| Work order |
Everything from the line containing "- The website" through the line containing "- User story: as" should be repeated exactly, and nothing else from the data.

| Source information |

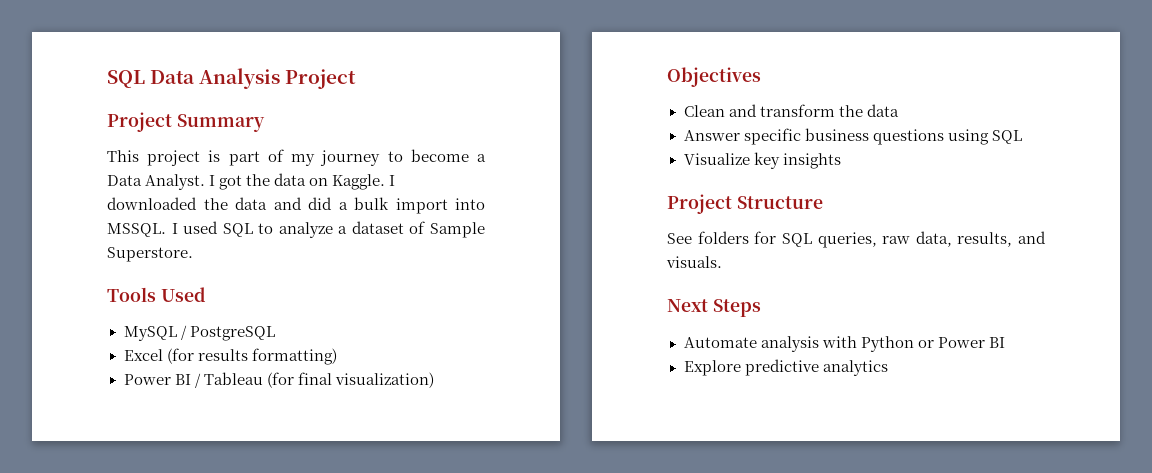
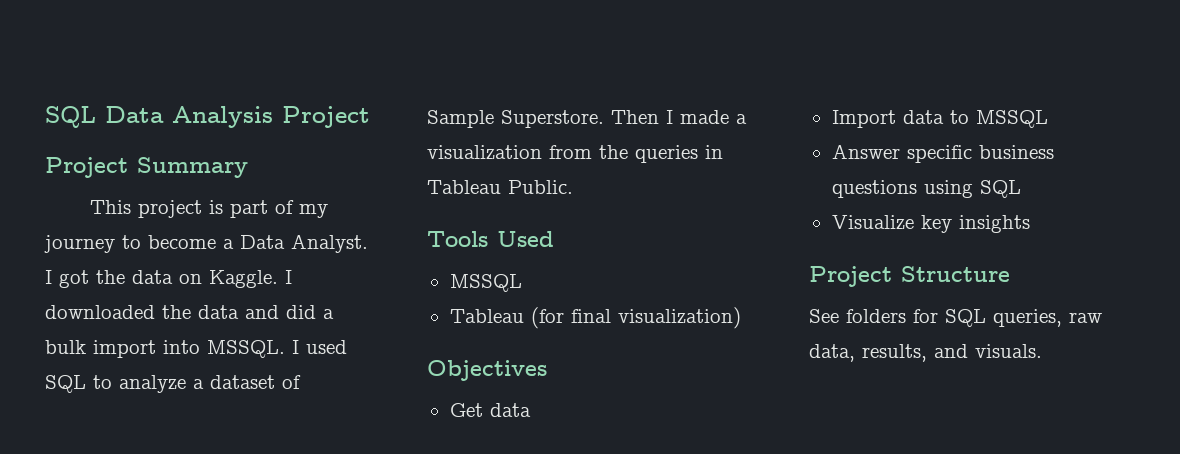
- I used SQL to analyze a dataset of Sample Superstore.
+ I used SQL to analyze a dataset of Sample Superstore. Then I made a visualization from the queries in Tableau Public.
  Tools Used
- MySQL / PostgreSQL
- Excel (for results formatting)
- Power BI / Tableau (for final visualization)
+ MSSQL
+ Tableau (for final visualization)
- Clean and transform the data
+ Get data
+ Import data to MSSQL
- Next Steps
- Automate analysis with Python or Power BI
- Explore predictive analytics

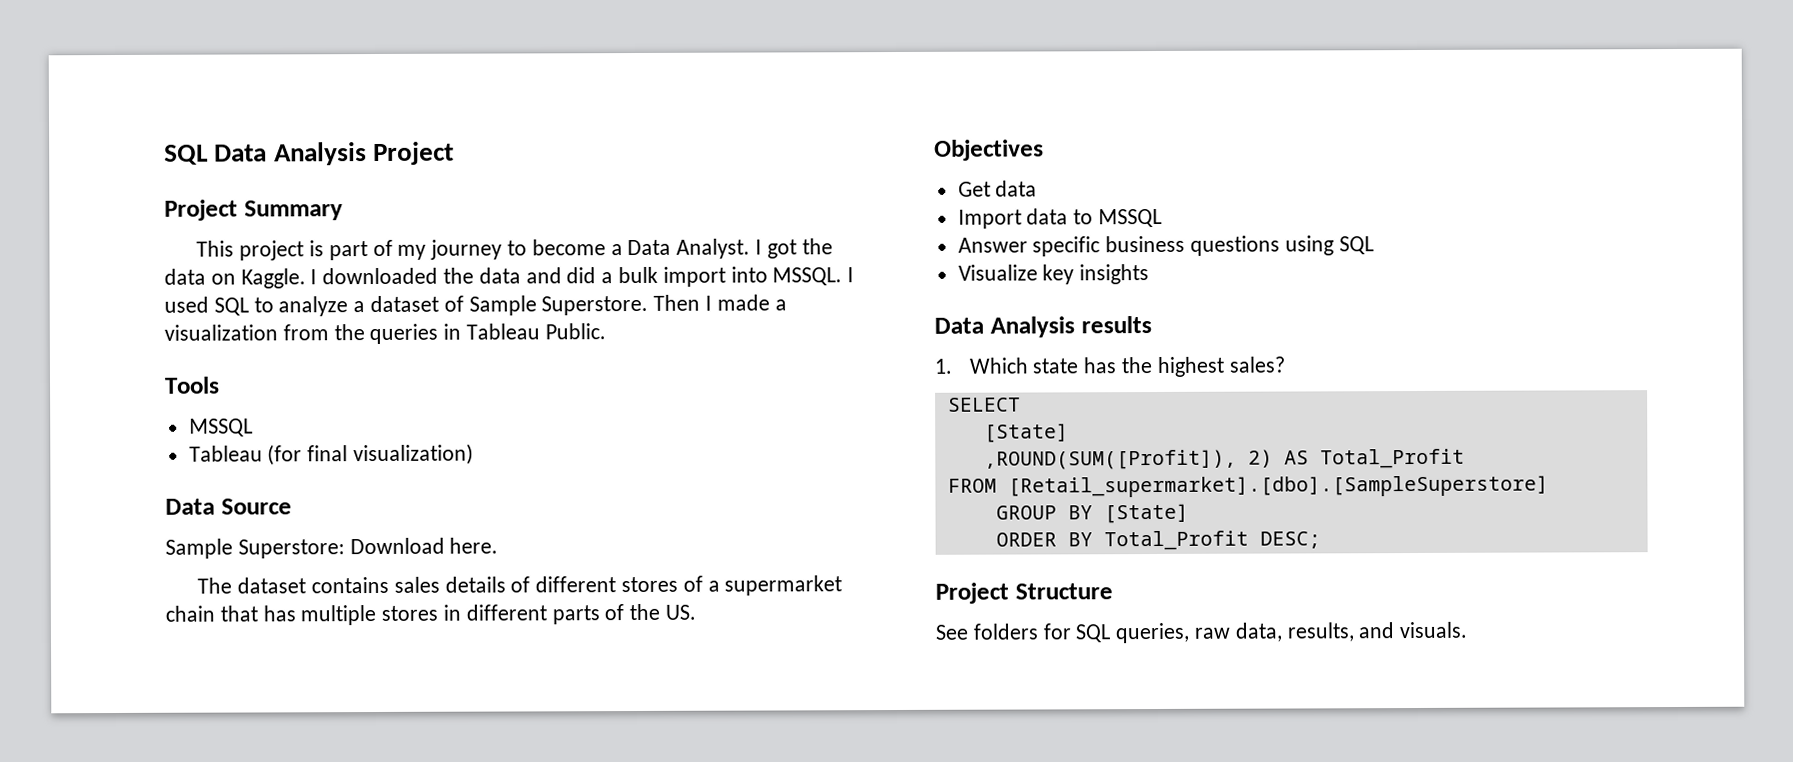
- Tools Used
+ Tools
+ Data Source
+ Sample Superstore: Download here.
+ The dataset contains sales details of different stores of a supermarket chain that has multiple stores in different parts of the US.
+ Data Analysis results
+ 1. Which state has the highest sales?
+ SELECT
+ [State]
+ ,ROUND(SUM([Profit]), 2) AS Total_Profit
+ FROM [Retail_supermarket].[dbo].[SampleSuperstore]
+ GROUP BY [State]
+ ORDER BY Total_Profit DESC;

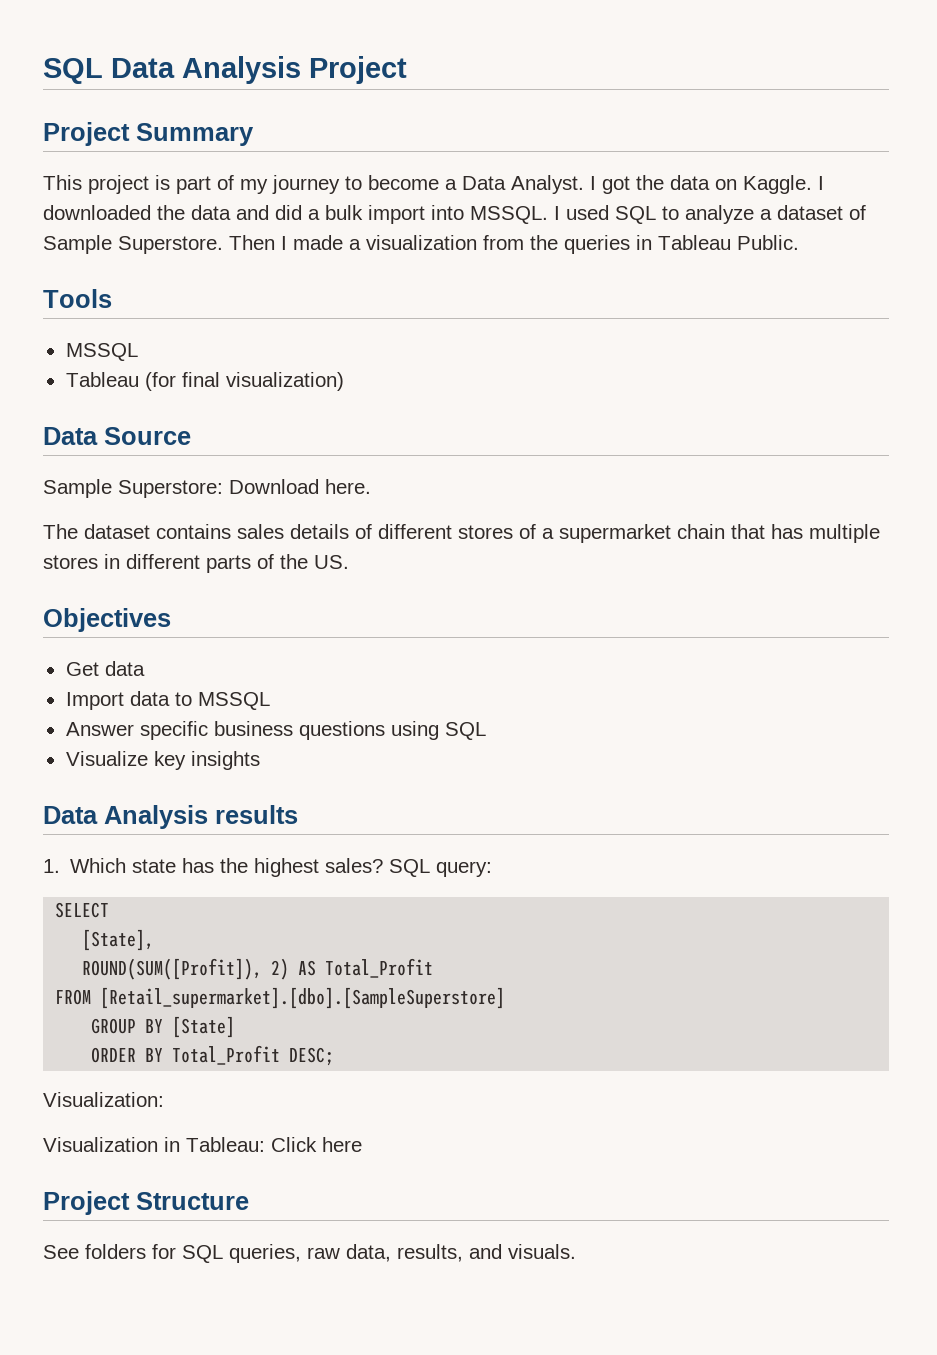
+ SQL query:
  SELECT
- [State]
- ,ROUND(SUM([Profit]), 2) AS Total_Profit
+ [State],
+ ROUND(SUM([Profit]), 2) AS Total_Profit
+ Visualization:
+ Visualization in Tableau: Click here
* * *
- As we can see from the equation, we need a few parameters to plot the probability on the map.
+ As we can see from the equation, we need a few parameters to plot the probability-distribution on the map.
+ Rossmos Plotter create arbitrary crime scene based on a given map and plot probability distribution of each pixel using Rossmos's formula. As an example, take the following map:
--
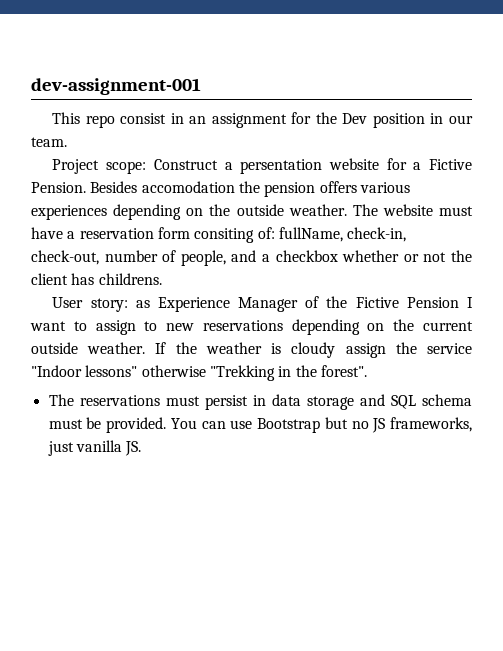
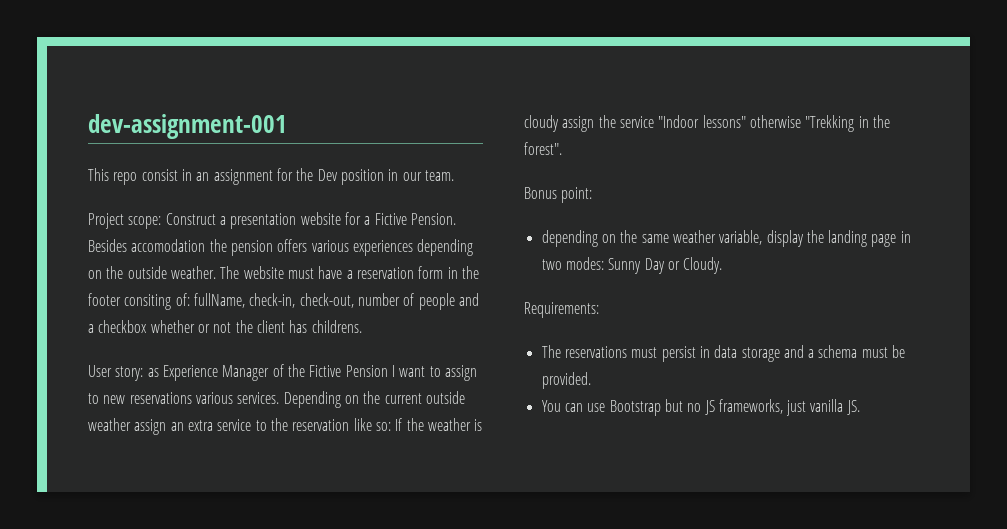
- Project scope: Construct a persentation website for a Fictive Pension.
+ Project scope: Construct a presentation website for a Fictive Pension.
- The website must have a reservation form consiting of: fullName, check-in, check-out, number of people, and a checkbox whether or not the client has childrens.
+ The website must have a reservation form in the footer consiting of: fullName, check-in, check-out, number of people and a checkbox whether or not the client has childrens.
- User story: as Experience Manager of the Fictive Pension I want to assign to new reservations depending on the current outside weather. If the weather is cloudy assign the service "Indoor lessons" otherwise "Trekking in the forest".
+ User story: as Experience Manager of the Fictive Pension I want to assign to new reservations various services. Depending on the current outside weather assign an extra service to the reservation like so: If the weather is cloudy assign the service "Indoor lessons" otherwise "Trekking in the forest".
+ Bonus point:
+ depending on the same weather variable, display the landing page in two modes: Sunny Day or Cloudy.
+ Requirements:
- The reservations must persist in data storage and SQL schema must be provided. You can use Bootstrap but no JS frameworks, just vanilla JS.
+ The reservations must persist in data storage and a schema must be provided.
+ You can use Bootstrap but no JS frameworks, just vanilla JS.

| Exercise solution |
- The website must have a reservation form consiting of: fullName, check-in, check-out, number of people, and a checkbox whether or not the client has childrens.
+ The website must have a reservation form in the footer consiting of: fullName, check-in, check-out, number of people and a checkbox whether or not the client has childrens.
- User story: as Experience Manager of the Fictive Pension I want to assign to new reservations depending on the current outside weather. If the weather is cloudy assign the service "Indoor lessons" otherwise "Trekking in the forest".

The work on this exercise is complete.